I have defined the model as in the code below, and I used batch normalization merging to make 3 layers into 1 linear layer.
- The first layer of the model is a linear layer and there is no bias.
- The second layer of the model is a batch normalization and there is no weight and bias ( affine is false )
- The third layer of the model is a linear layer.
The variables named new_weight and new_bias are the weight and bias of the newly created linear layer, respectively.
My question is: Why is the output of the following two print functions different?
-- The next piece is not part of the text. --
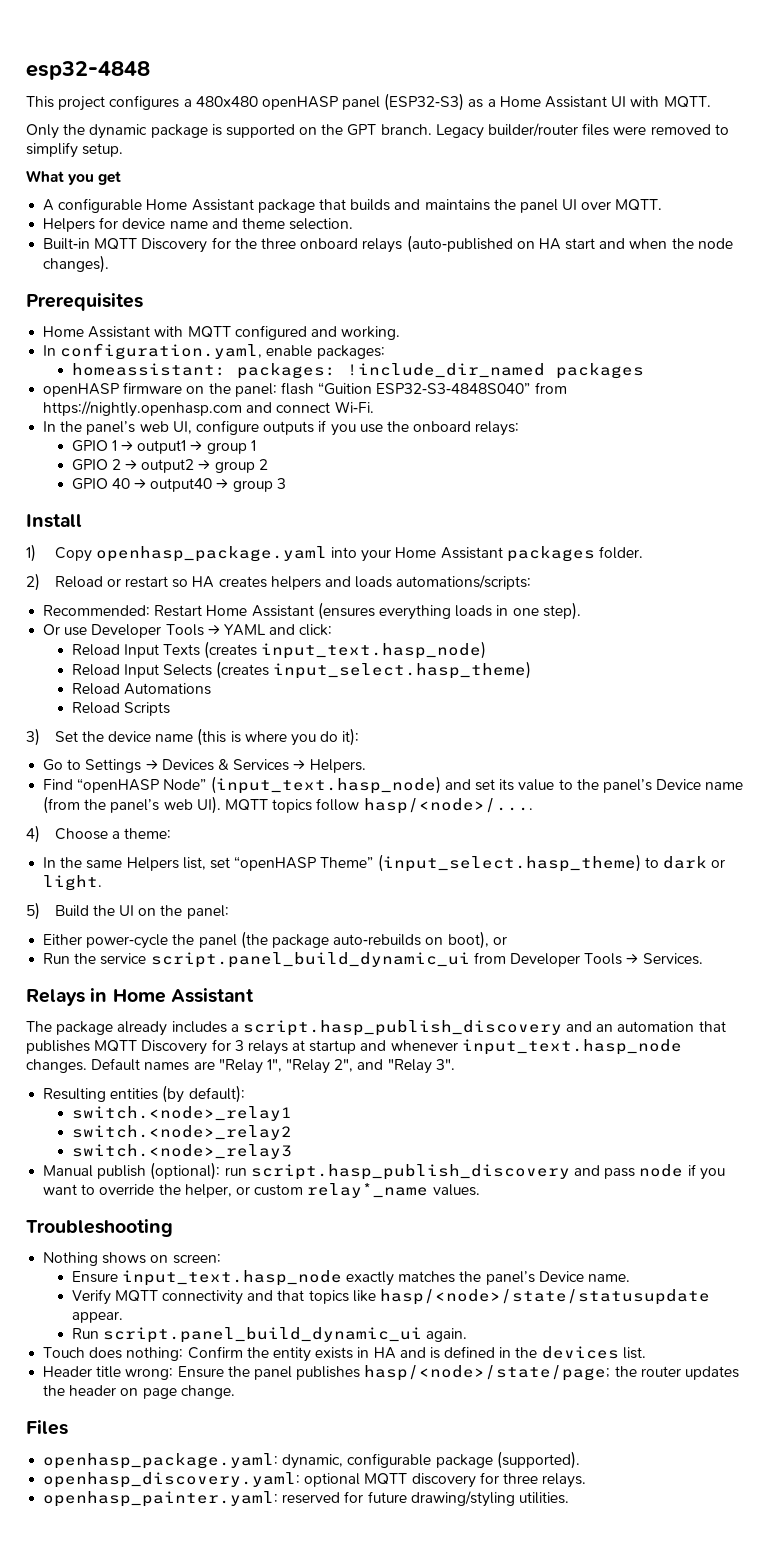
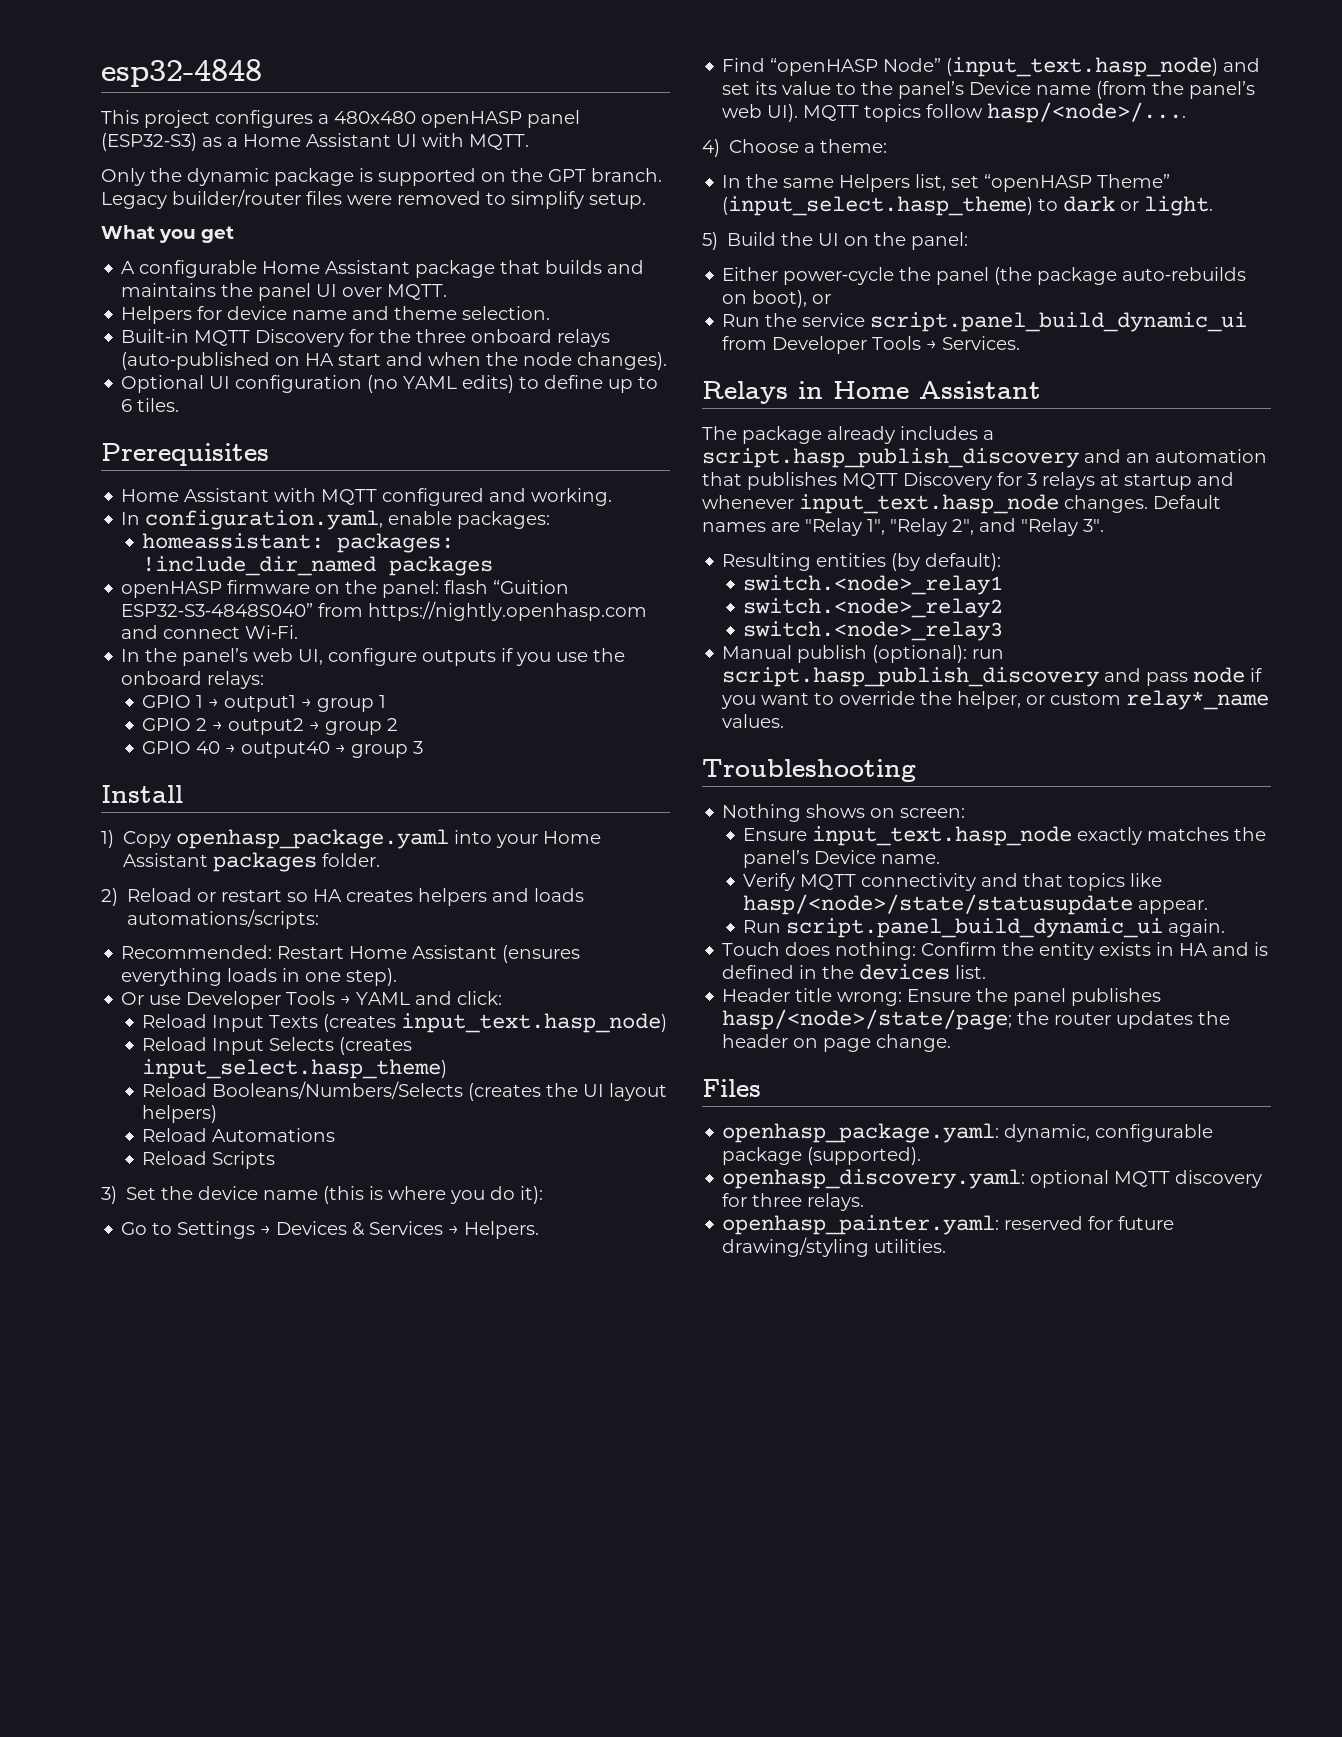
+ Optional UI configuration (no YAML edits) to define up to 6 tiles.
+ Reload Booleans/Numbers/Selects (creates the UI layout helpers)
And where is the wrong part in the code below the batch merge comment?
import torch
import torch.nn as nn
import torch.optim as optim
learning_rate = 0.01
in_nodes = 20
internal_nodes = 8
out_nodes = 9
batch_size = 100
# model define
class M(nn.Module):
def __init__(self):
super(M, self).__init__()
self.layer1 = nn.Linear(in_nodes, internal_nodes, bias=False)
self.layer2 = nn.BatchNorm1d(internal_nodes, affine=False)
self.layer3 = nn.Linear(internal_nodes, out_nodes)
def forward(self, x):
x = self.layer1(x)
x = self.layer2(x)
x = self.layer3(x)
return x
# optimizer and criterion
model = M()
optimizer = optim.SGD(model.parameters(), lr=learning_rate)
criterion = nn.MSELoss()
# training
for batch_num in range(1000):
model.train()
optimizer.zero_grad()
input = torch.randn(batch_size, in_nodes)
target = torch.ones(batch_size, out_nodes)
output = model(input)
loss = criterion(output, target)
loss.backward()
optimizer.step()
# batch merge
divider = torch.sqrt(model.layer2.eps + model.layer2.running_var)
w_bn = torch.diag(torch.ones(internal_nodes) / divider)
new_weight = torch.mm(w_bn, model.layer1.weight)
new_weight = torch.mm(model.layer3.weight, new_weight)
b_bn = - model.layer2.running_mean / divider
new_bias = model.layer3.bias + torch.squeeze(torch.mm(model.layer3.weight, b_bn.reshape(-1, 1)))
input = torch.randn(batch_size, in_nodes)
print(model(input))
print(torch.t(torch.mm(new_weight, torch.t(input))) + new_bias)